Sama fabuła? Cóż, nie oszukujmy się, nie ma tu epickich zwrotów akcji rodem z Gry o tron, ale w sumie po co, skoro świat patyczaków jest pełen chaosu i absurdu, a naszym celem jest ich zniszczenie na wszystkie kreatywne i czasem dosłownie pokręcone sposoby! Wyobraź sobie: miliony cienkich ludzików biegających po ekranie, a Ty z arsenałem broni od siekierki po laser (tak, laser dla patyczaków brzmi jak trolling na maxa) próbujesz zrobić z nimi porządek. Level po levelu to coraz większe wyzwania, więc szybkość, refleks i pomysłowość to Twoi najlepsi kumple w tej misji.
Na sterowanie nie narzekaj – wszystko jest tak intuicyjne, że nawet Twoja babcia, która ostatnio pytała, jak się włącza to całe to coś na komputerze, załapie o co chodzi. Strzałki albo WASD, skok, atak, specjalne bronie – wszystko pod palcami, jakby ktoś zaprojektował kontrolę idealnie dla ludzi, którzy zwykle więcej czasu spędzają na kanapie niż przy klawiaturze.

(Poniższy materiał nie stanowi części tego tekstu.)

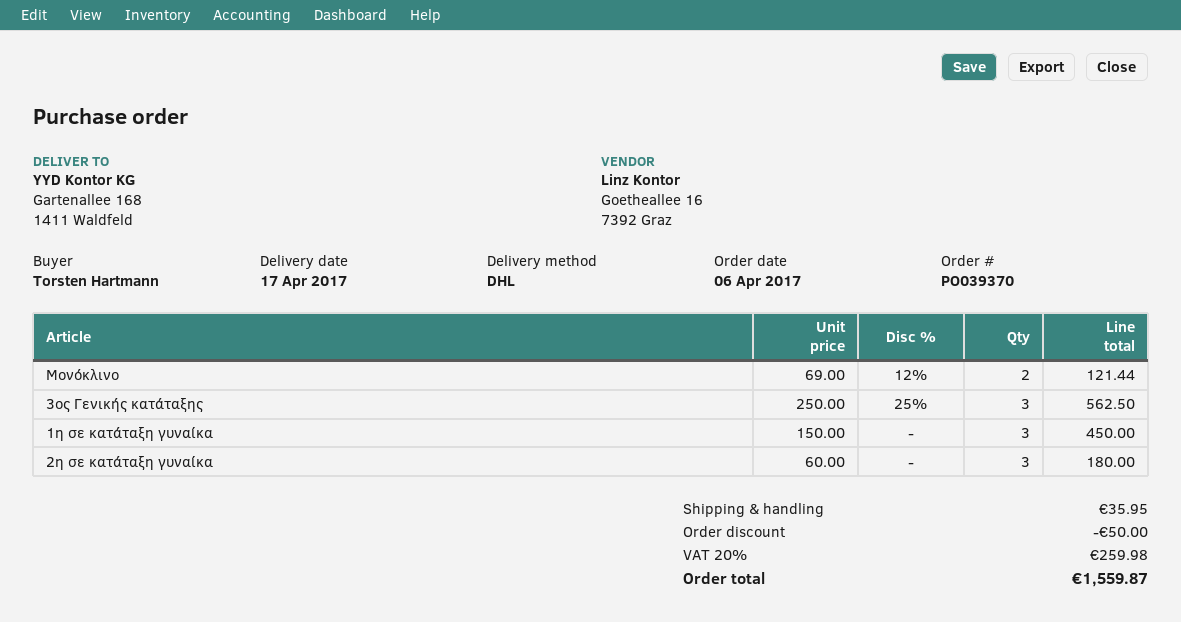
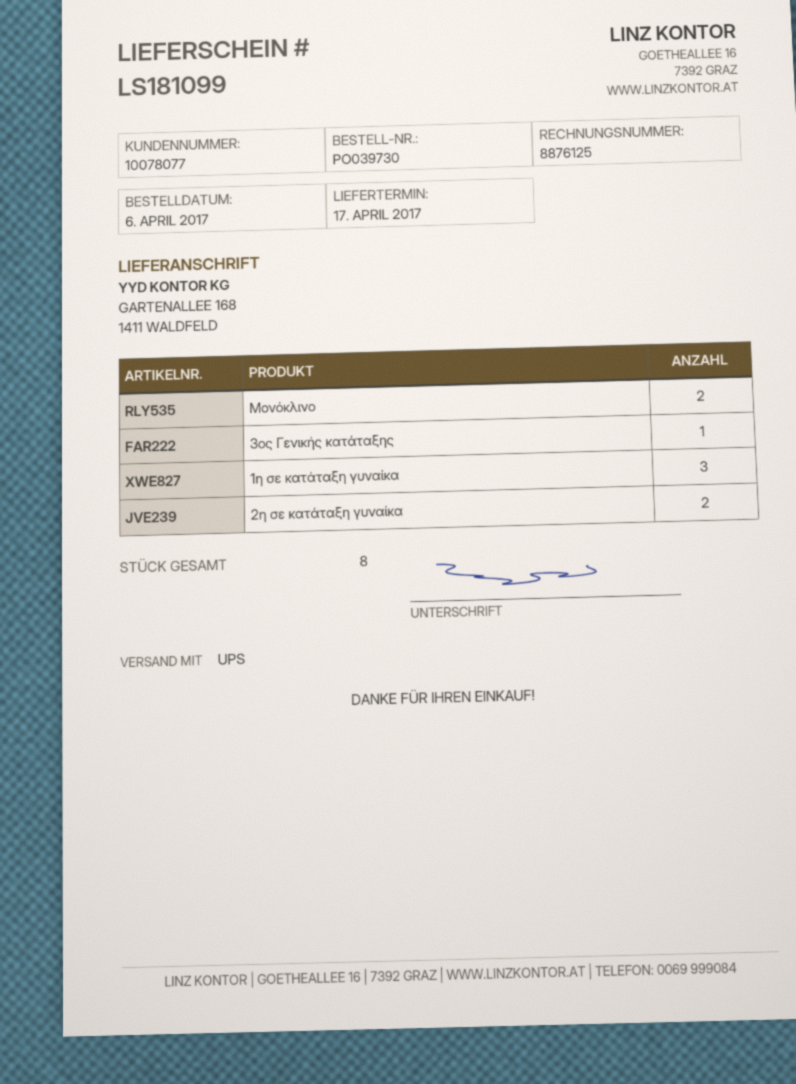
order number: PO039370 -> PO039730
shipping method: DHL -> UPS
3ος Γενικής κατάταξης: 3 -> 1
2η σε κατάταξη γυναίκα: 3 -> 2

Mechanika gry to prawdziwy miks wybuchowy! Masz do wyboru broń, która może być od kłującej po miotającą śmiercią z dystansu (bez urazy, patyczaki). Do tego power-upy, które sprawiają, że na moment stajesz się prawdziwym królem chaosu – albo pechowcem, który zamiast pomocnej bomby, dostaje banana na głowę... Takie cuda zdarzają się tu co chwila! A jeśli lubisz wyzwania, to przygotuj się na level z limitami czasowymi i falami wrogów, które sprawią, że poczujesz się jak na zakupach w promocję 99% – tylko zamiast towarów łapiesz patyczaki.
Podsumowując: Zniszcz Stickmana to idealna gra, żeby się odstresować, pośmiać i przekonać, że nawet patyczaki mogą być źródłem ogromnej frajdy i chaosu. Czy jesteś hardkorowym graczem, czy po prostu szukasz czegoś, co wciągnie Cię na kilka minut (albo godzin, kto wie?), ta produkcja ma dla Ciebie coś ekstra. Wbijaj i pokaż tym karłowatym ludzikom, kto tu rządzi – gwarantuję, że będzie zabawnie, a czasem nawet trochę absurdalnie. Bo kto powiedział, że niszczenie patyczaków nie może być sztuką?